Quantity does not always determine quality. Having a large readership doesn't always mean that a blog is good. Same goes for comments. Just love what you do - do what you love. The right people will eventually pick up on it. And it's better to have a few people who "get" you and genuinely like you than a ton of people who blindly kiss your ass because "the cool kids" are doing it.

Finally, in the words of Ashley: "Go forth and like yourselves."

14 comments:

knittingphilistine said...

Amen, sista. And FINALLY!! soapy goodness is officially on its way to a mailbox near you. Actually, to YOUR mailbox near you. You're one cool chick.

Ashley said...

Hmm, interesting thoughts re the real-life voyeurs. I don't think I feel that way generally with my friends and family--most of them aren't knitters, so they don't hae much to say in the comments; they read it just to see what's going on with me, and I'm fine with that. But recently a guy that I am kind of seeing found my blog, and it feels VERY weird to me that he has that kind of access to my life. Ultimately I figured, it was out there, so I had to be ok with it. Except...it still feels weird. And, yeah, totally fucked, because I am Aware of My Audience. (Do I look pretty enough in that picture? Is my photo impressive? Have I been sufficiently witty? Am I being too self-absorbed?)

Anyhoo. All of which to say, I feel you. And also, where exactly the fuck did Eunny find the time to respond to all of those comments, and can I go there too? Because I need time like that.

Also, I heart Flickr too.

jenn said...

Having just started my own blog, I really appreciate what you just wrote. Blogging IS clique-ish (just like highschool, thank goodness those years are long over) but it is also a great supportive community. I only know one other person "in real life" that knits, so it is definitely great to read about other peoples' projects and such. Thank you so much for sharing your projects, knitting, or otherwise, and keep up the good work!

Moe said...

Ditto.

Sometimes I'm just not in the commenting mood. Or I'm one of hundreds and I figure "why bother - commenter 2, 25, 36, and 52 just said what I had in mind."

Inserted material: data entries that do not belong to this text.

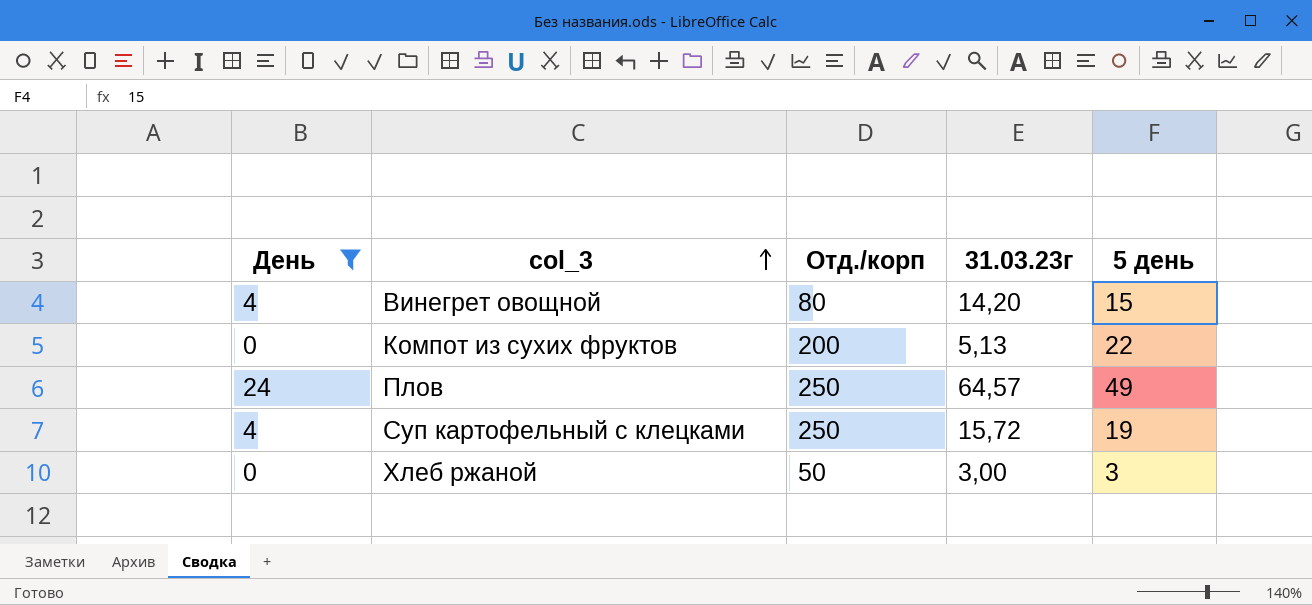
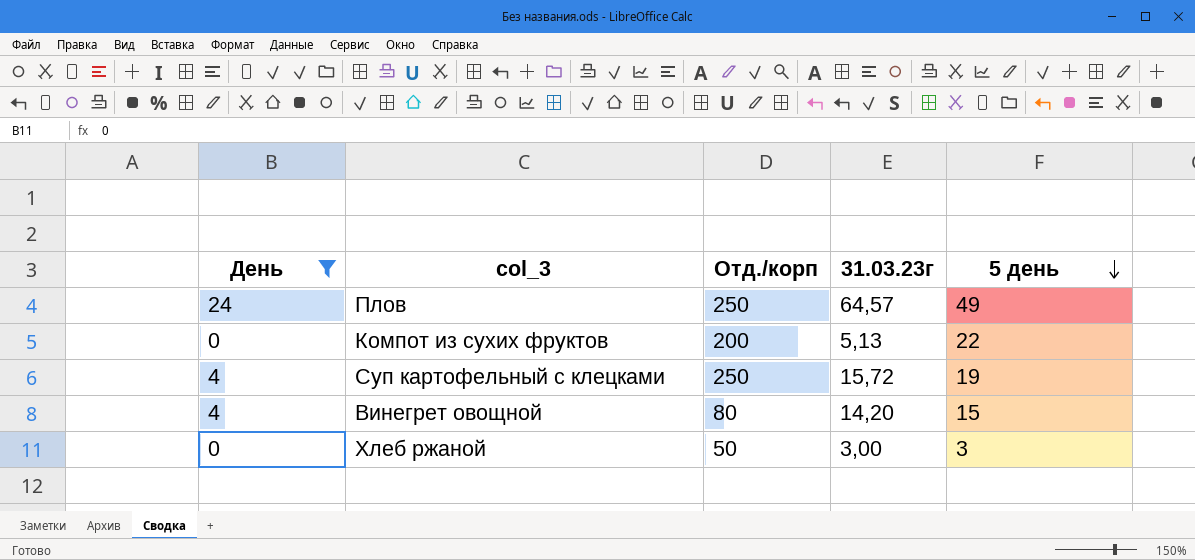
row order: col_3 ascending -> 5 день descending

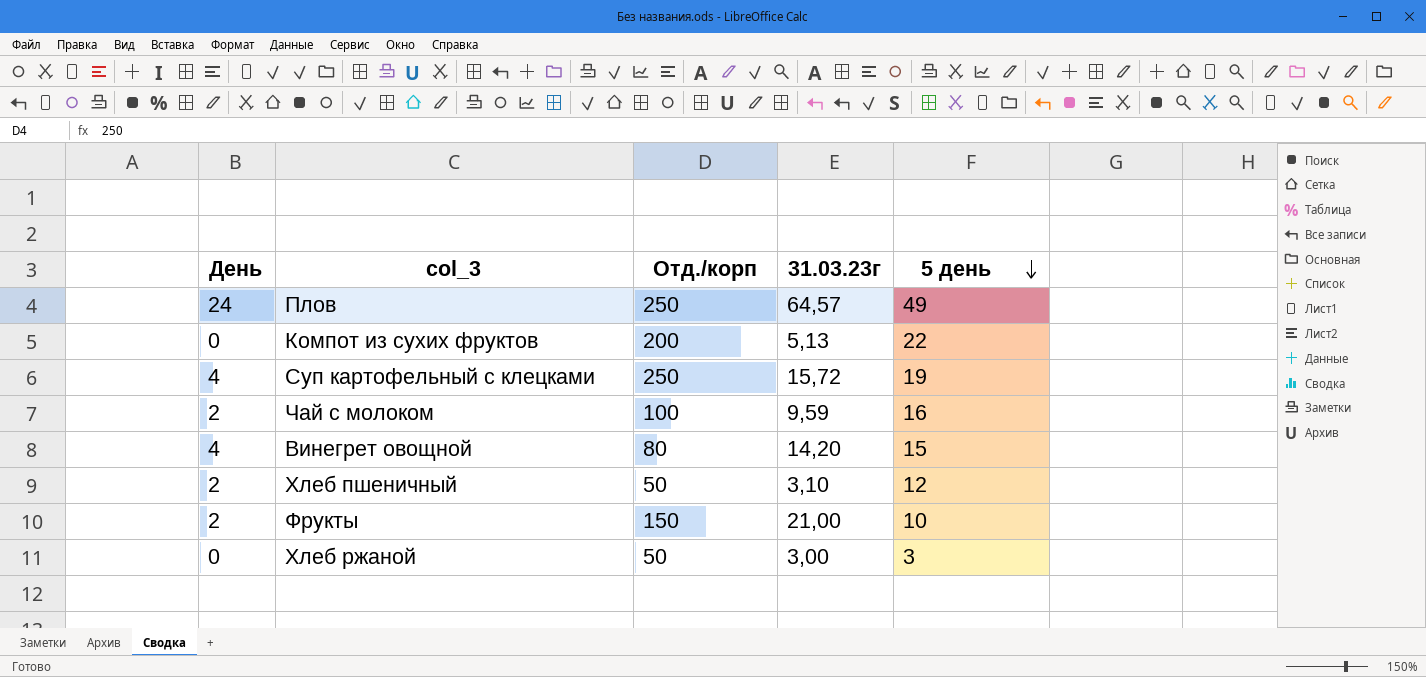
filter: День != 2 -> none

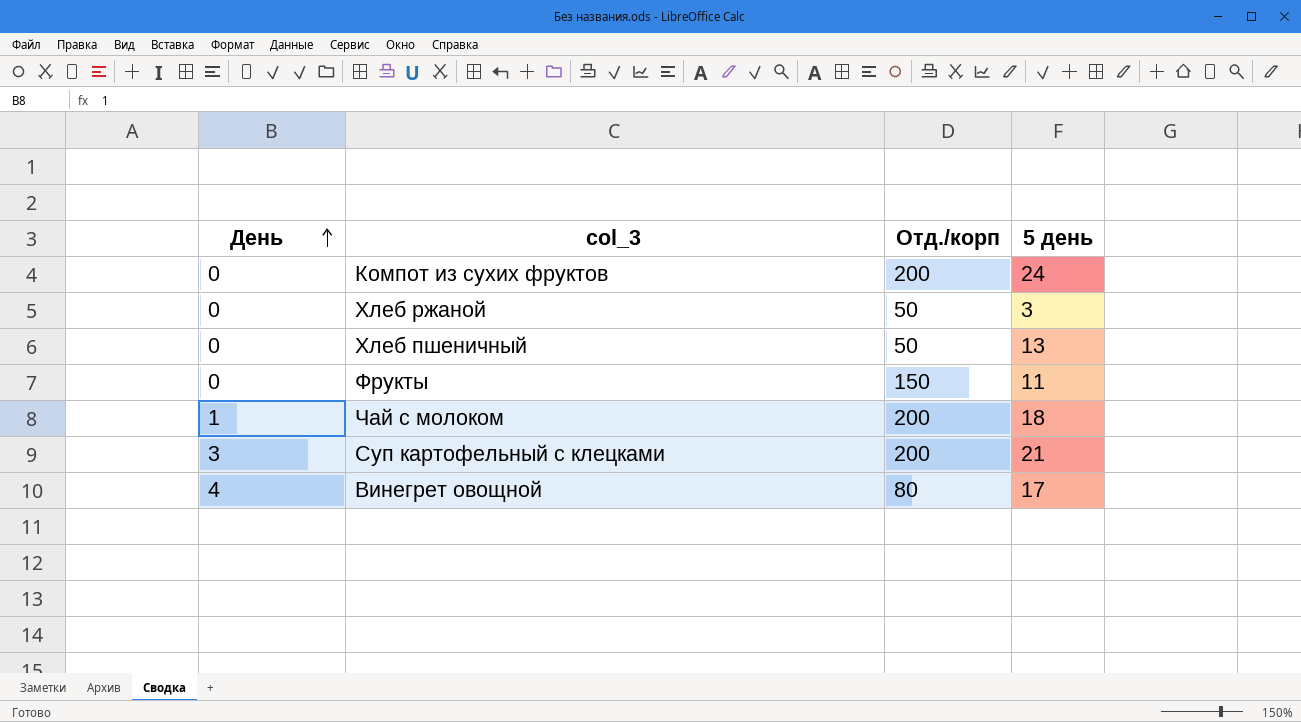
row order: 5 день descending -> День ascending
column 31.03.23г | position: 4 -> none
row Плов: 24 | 250 | 64,57 | 49 -> none
Компот из сухих фруктов | 5 день: 22 -> 24
Хлеб пшеничный | День: 2 -> 0
Хлеб пшеничный | 5 день: 12 -> 13
Фрукты | День: 2 -> 0
Фрукты | 5 день: 10 -> 11
Чай с молоком | День: 2 -> 1
Чай с молоком | Отд./корп: 100 -> 200
Чай с молоком | 5 день: 16 -> 18
Суп картофельный с клецками | День: 4 -> 3
Суп картофельный с клецками | Отд./корп: 250 -> 200
Суп картофельный с клецками | 5 день: 19 -> 21
Винегрет овощной | 5 день: 15 -> 17

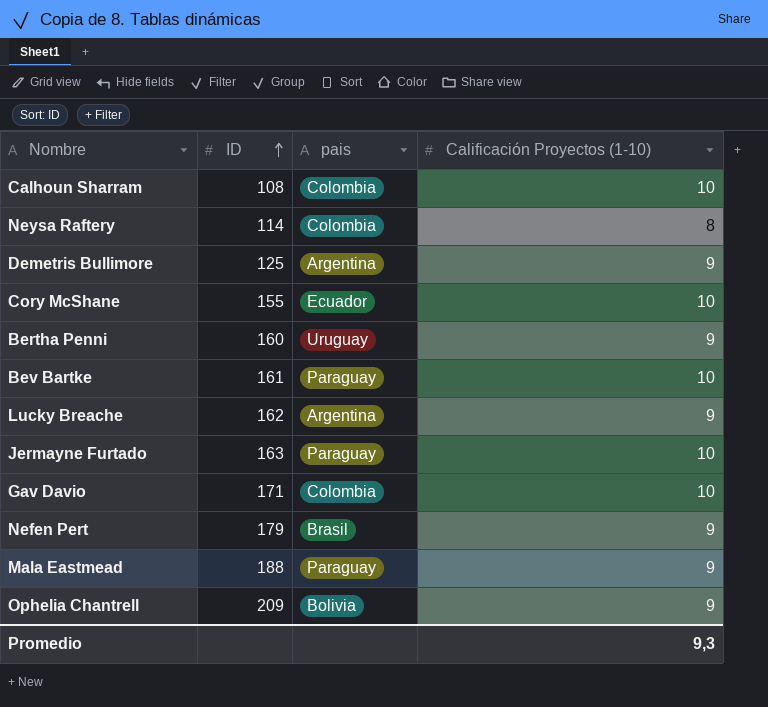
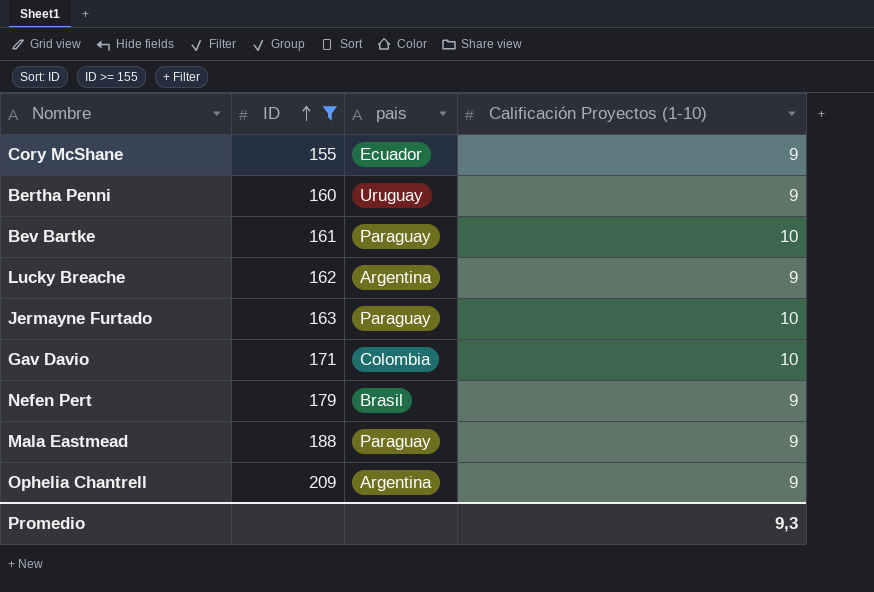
filter: none -> ID >= 155
Cory McShane | Calificación Proyectos (1-10): 10 -> 9
Ophelia Chantrell | pais: Bolivia -> Argentina

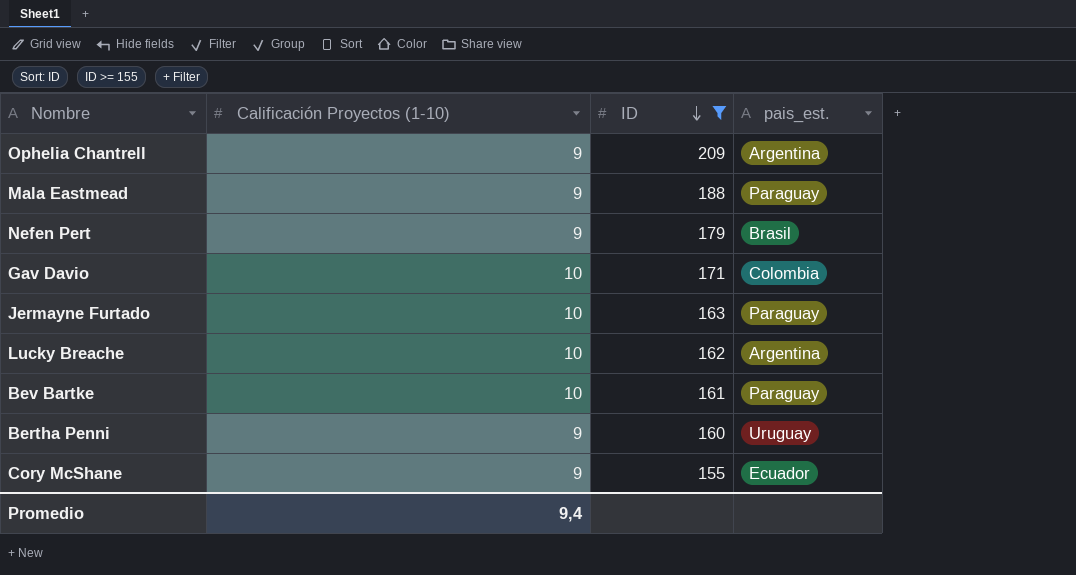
row order: ID ascending -> ID descending
column Calificación Proyectos (1-10) | position: 4 -> 2
column name: pais -> pais_est.
Lucky Breache | Calificación Proyectos (1-10): 9 -> 10
Promedio | Calificación Proyectos (1-10): 9,3 -> 9,4

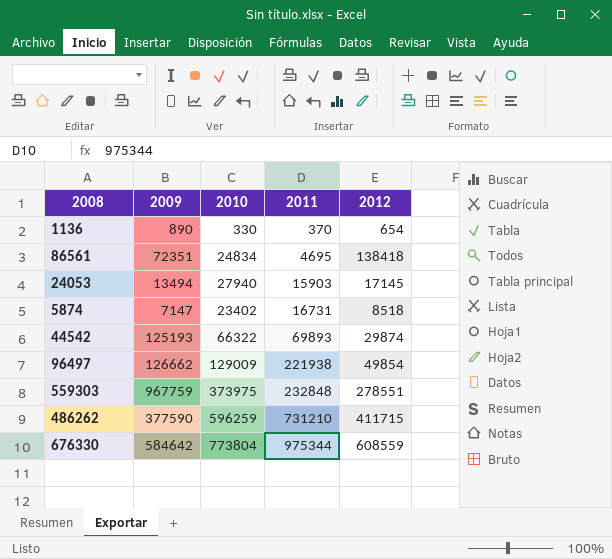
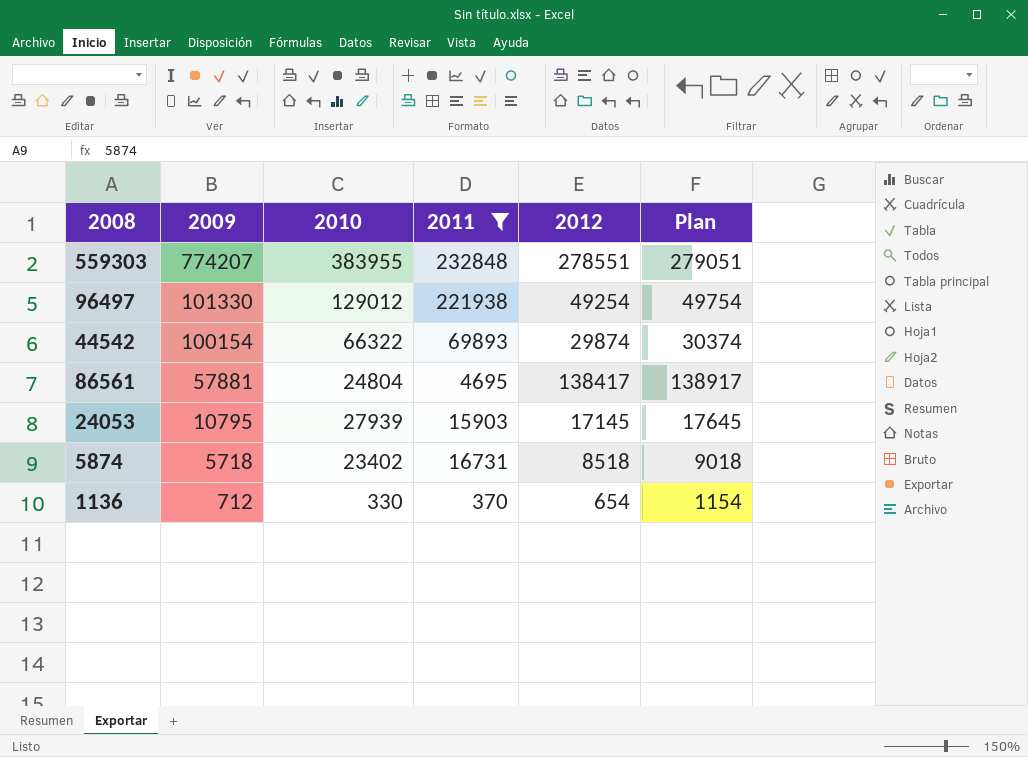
filter: none -> 2011 <= 232848
row order: 2011 ascending -> 2009 descending
column Plan | formula: none -> [2012] + 500
559303 | 2009: 967759 -> 774207
559303 | 2010: 373975 -> 383955
96497 | 2009: 126662 -> 101330
96497 | 2010: 129009 -> 129012
96497 | 2012: 49854 -> 49254
44542 | 2009: 125193 -> 100154
86561 | 2009: 72351 -> 57881
86561 | 2010: 24834 -> 24804
86561 | 2012: 138418 -> 138417
24053 | 2009: 13494 -> 10795
24053 | 2010: 27940 -> 27939
5874 | 2009: 7147 -> 5718
1136 | 2009: 890 -> 712

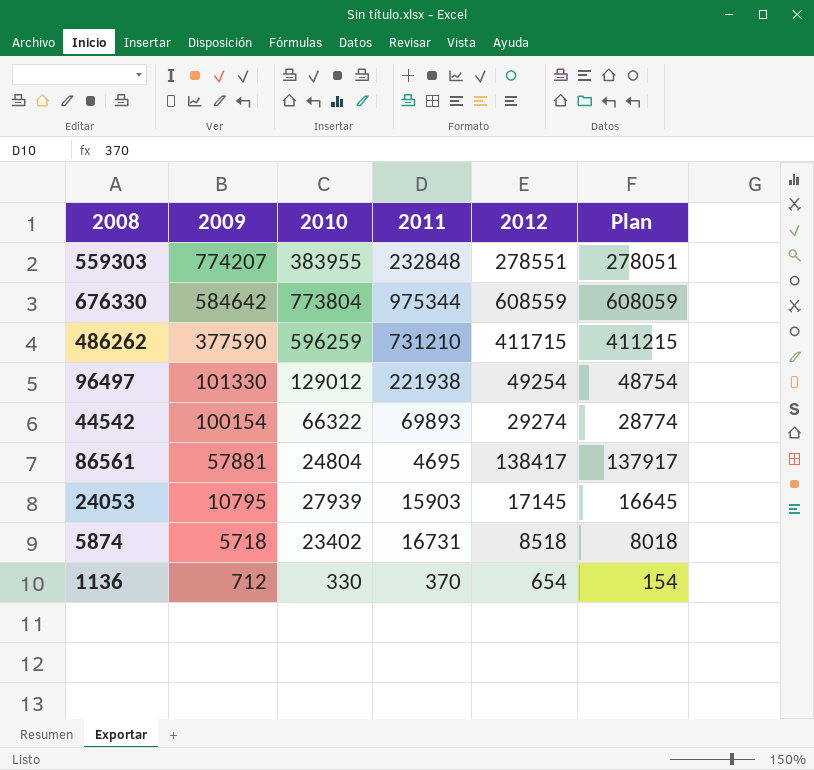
filter: 2011 <= 232848 -> none
column Plan | formula: [2012] + 500 -> [2012] - 500
44542 | 2012: 29874 -> 29274

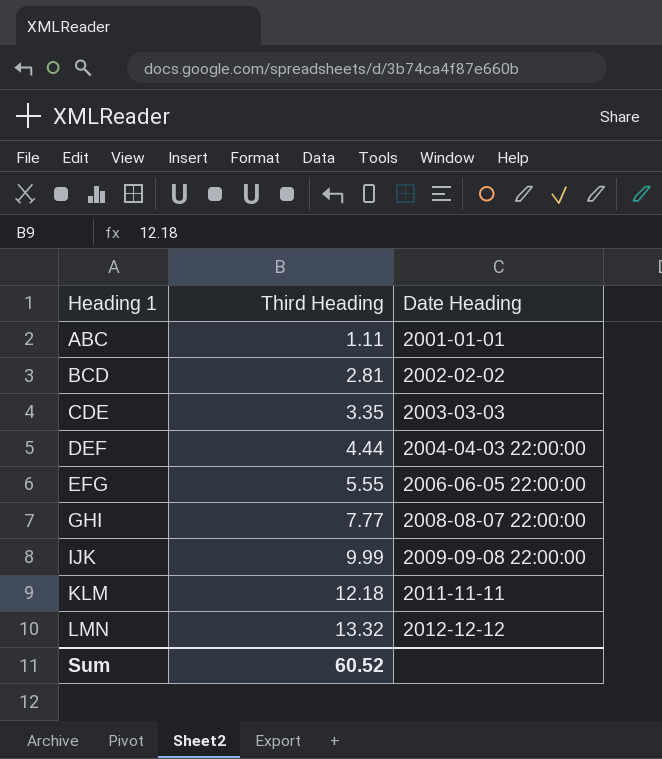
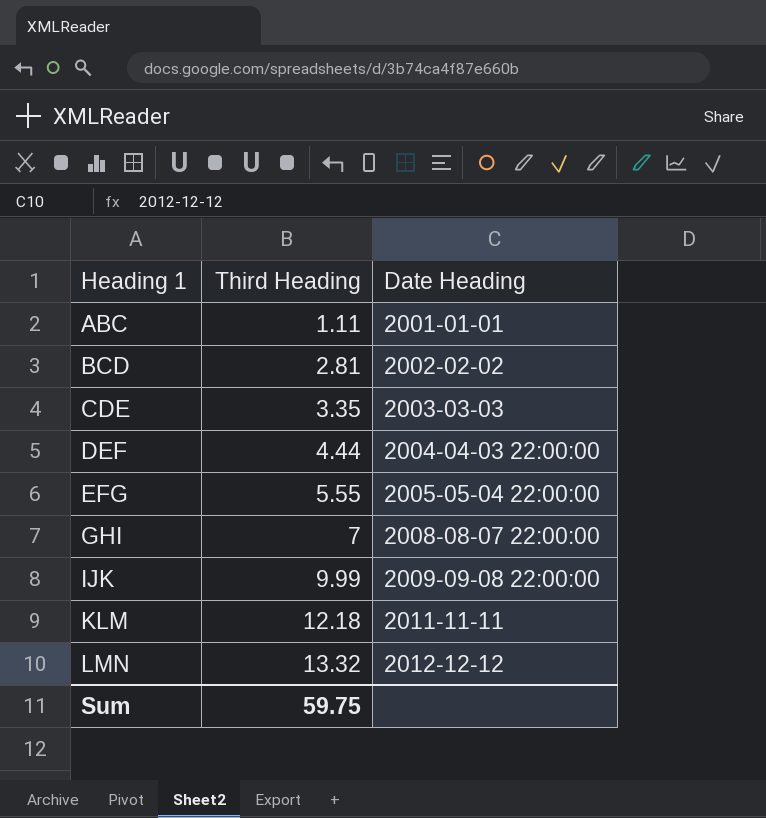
EFG | Date Heading: 2006-06-05 22:00:00 -> 2005-05-04 22:00:00
GHI | Third Heading: 7.77 -> 7
Sum | Third Heading: 60.52 -> 59.75

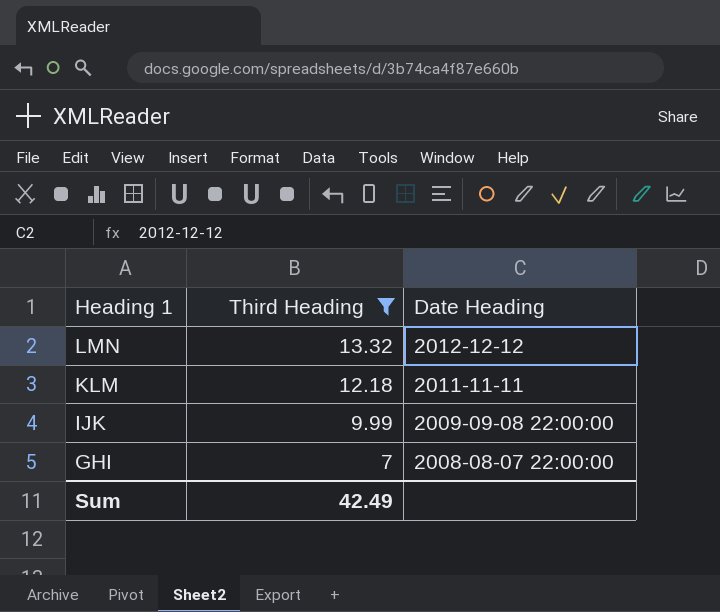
filter: none -> Third Heading >= 7
row order: Heading 1 ascending -> Heading 1 descending
Sum | Third Heading: 59.75 -> 42.49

I'm quite taken with your quilting photos (my latest voyeristic obsession. I have Debbie Schmidts book and am avoiding it due to the mass consumerism that will damage my bank account).

Ashley, I would feel the same way. Such is life when you are on the interwebs. For instance? Some of my husband's coworkers read my blog.

Eunny is amazing.

Anonymous said...

sometimes, reading, and not commenting is like listening to what you have to say.

i don't have to agree, or disagree, but by just listening, i learn.

Marisa said...

Right on about the clique-ishness. It doesn't bother me so much because never in life have I even been part of the "in-crowd" but I definitely see it.

I didn't know there was a green sock along flickr!

maritza said...

Well, yeah, it can be clique-ish, but I don't think my point was to focus on any clique-ishness so much as how we fit in where we fit in, and we are a part of the community that we help make. In other words, it's not about competing for comments or site visits per day or subscribers or all of that crap but about making real connections with people. So let's appreciate the people we do connect with and blog because we love it, because we have something to say and hope that maybe other people can relate, be inspired by, or learn from what we have to share.

And anonymous, point taken. I totally understand what you are saying. You are entitled to just take in what I have to share. I am not demanding that you comment, nor am I seeking your validation. I just think it's a little creepy to have real life friends watching me through my blog but refusing to communicate with me through the medium. It's great you're getting something out of it, but there's no exchange, no reciprocity. Perhaps I'd like to hear what you have to say, and if you feel uncomfortable saying something through the comments, well, you have my email address.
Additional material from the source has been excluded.